Friday, November 5, 2021

Fiber Arts Friday: Criss Cross Canine Cardigan, part 2 - Swatching

With the Copperbranch going into timeout, I was struggling with choosing which to focus on next.

I'm not ready to face my Box o" Unfinished Projects... because most of these either need to be ripped out or need special, focused attention.  None of which I am ready to do right now.... although, I did open the box and look inside... but I did not take a picture of it.  ;-)

So, while I only have one skein of yarn spun so far, this is going to be a very long-term project.  So I figured it's a good time to start knitting on my Criss Cross Canine Cardigan.

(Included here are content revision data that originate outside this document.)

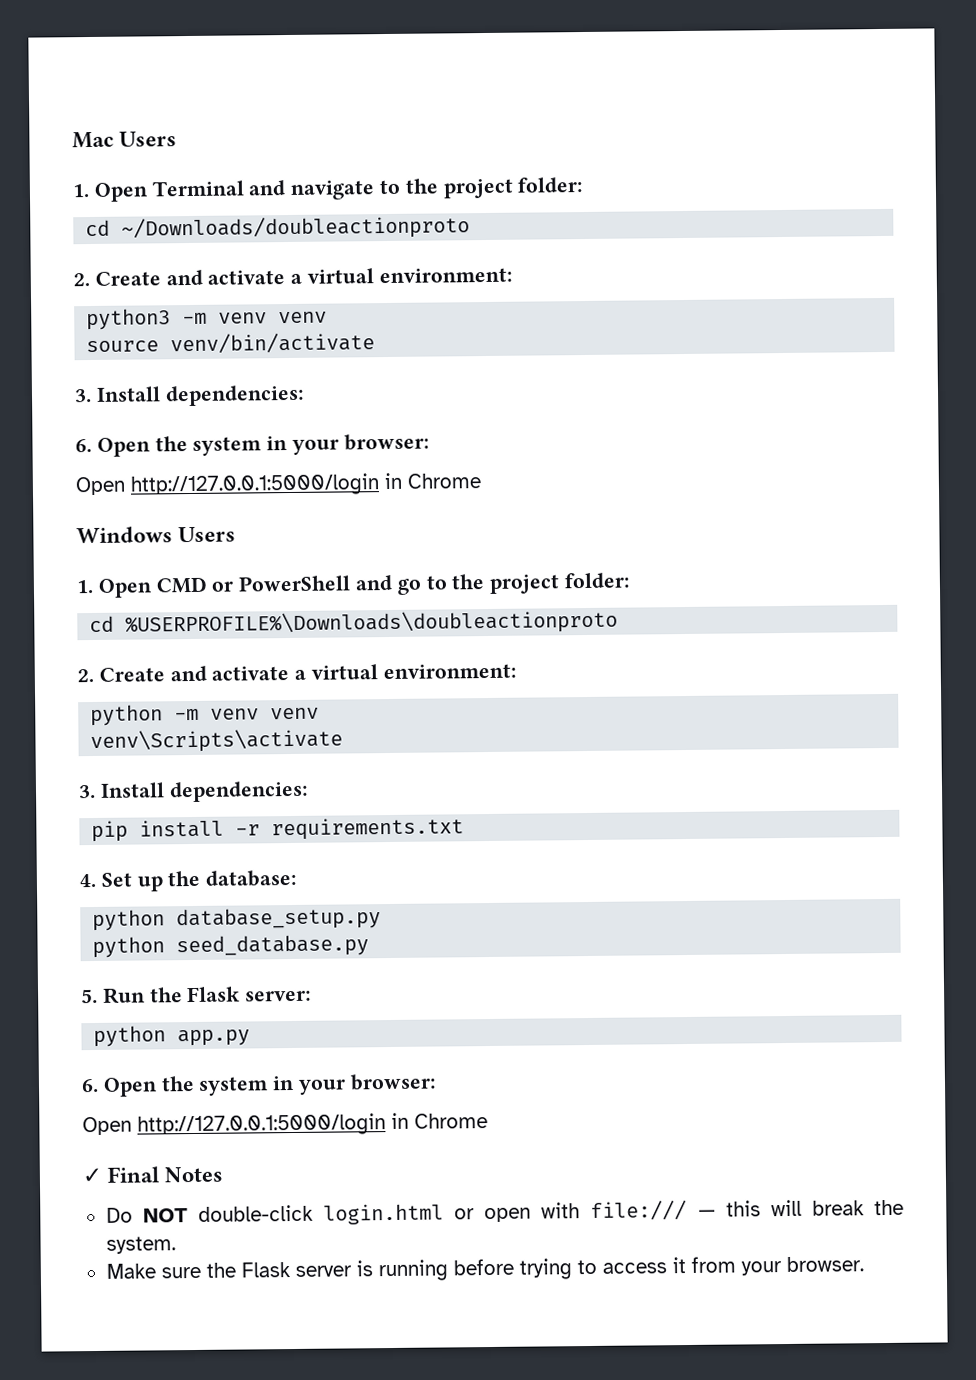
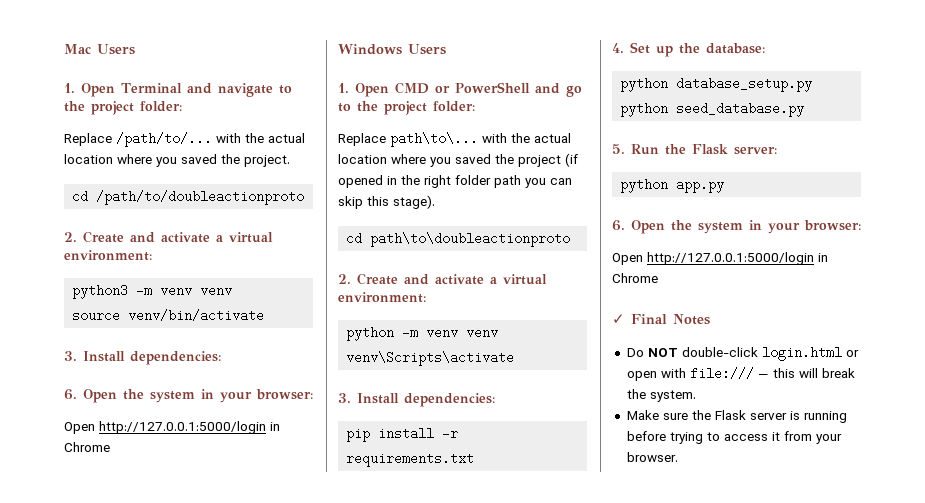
- cd ~/Downloads/doubleactionproto
+ Replace /path/to/... with the actual location where you saved the project.
+ cd /path/to/doubleactionproto
- cd %USERPROFILE%\Downloads\doubleactionproto
+ Replace path\to\... with the actual location where you saved the project (if opened in the right folder path you can skip this stage).
+ cd path\to\doubleactionproto

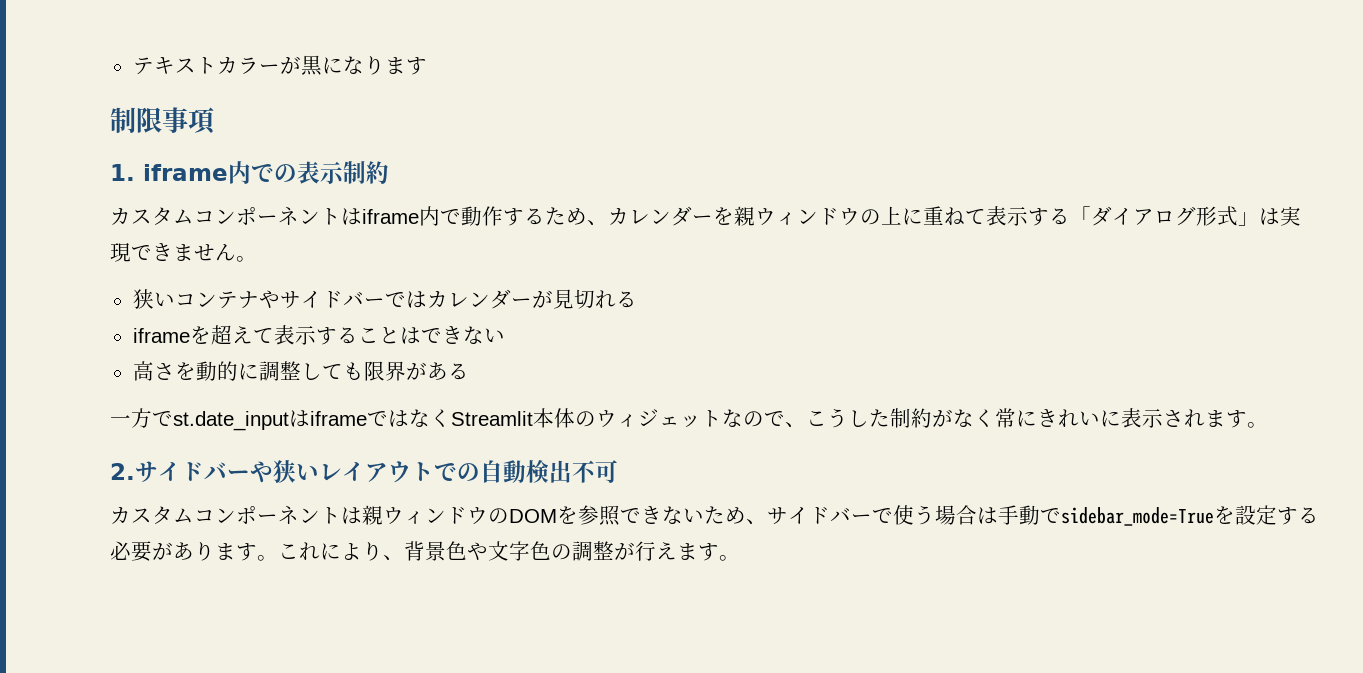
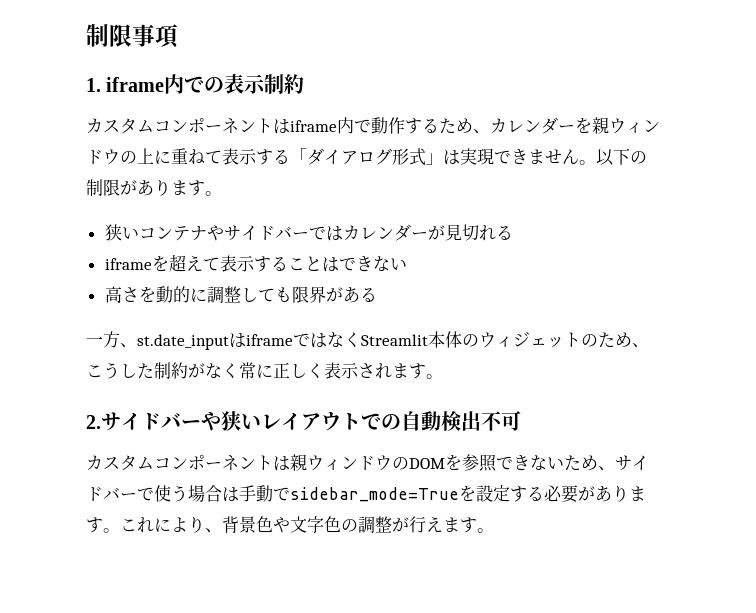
- テキストカラーが黒になります
+ 以下の制限があります。
- 一方でst.date_inputはiframeではなくStreamlit本体のウィジェットなので、こうした制約がなく常にきれいに表示されます。
+ 一方、st.date_inputはiframeではなくStreamlit本体のウィジェットのため、こうした制約がなく常に正しく表示されます。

The pattern calls for a heavier yarn than I am spinning, which means the first step is Swatching, and I made several.

There are swatches on US3, US4, and US7 and US7 with the prescribed yarn.  None have been blocked.

In comparing the TM swatches (brown) with the prescribed swatch (white), I felt the US4 produced the most similar fabric.  So the bulk of the sweater will be worked on US4, with the button band on US3.

Progress is going slow, and it's already been ripped out once... mostly because I was confusing the leaning increases.  ;-)

Happy Fiber Arts Friday!

Friday, September 24, 2021

Fiber Arts Friday: Copperbranch, part 6

So, I have not ripped it out yet... or any of the other Stalled Projects, I felt like ripping out over the last few weeks.  I also have not made any forward progress.

I'm pretty sure I will attempt to fix the three sections instead of ripping out the whole thing.  At least then if the rework doesn't go well, I can rip out to the life line.... right?

This means I will need to do some planning and find a few tools.  It also means this project will likely be on pause for a while.

It's tenuous times right now... and it's Fiber Arts Friday.

Friday, September 17, 2021

Fiber Arts Friday: Spinning in the New Studio

Most of my studio and office equipment have been moved into the new location, with the exception of the big loom.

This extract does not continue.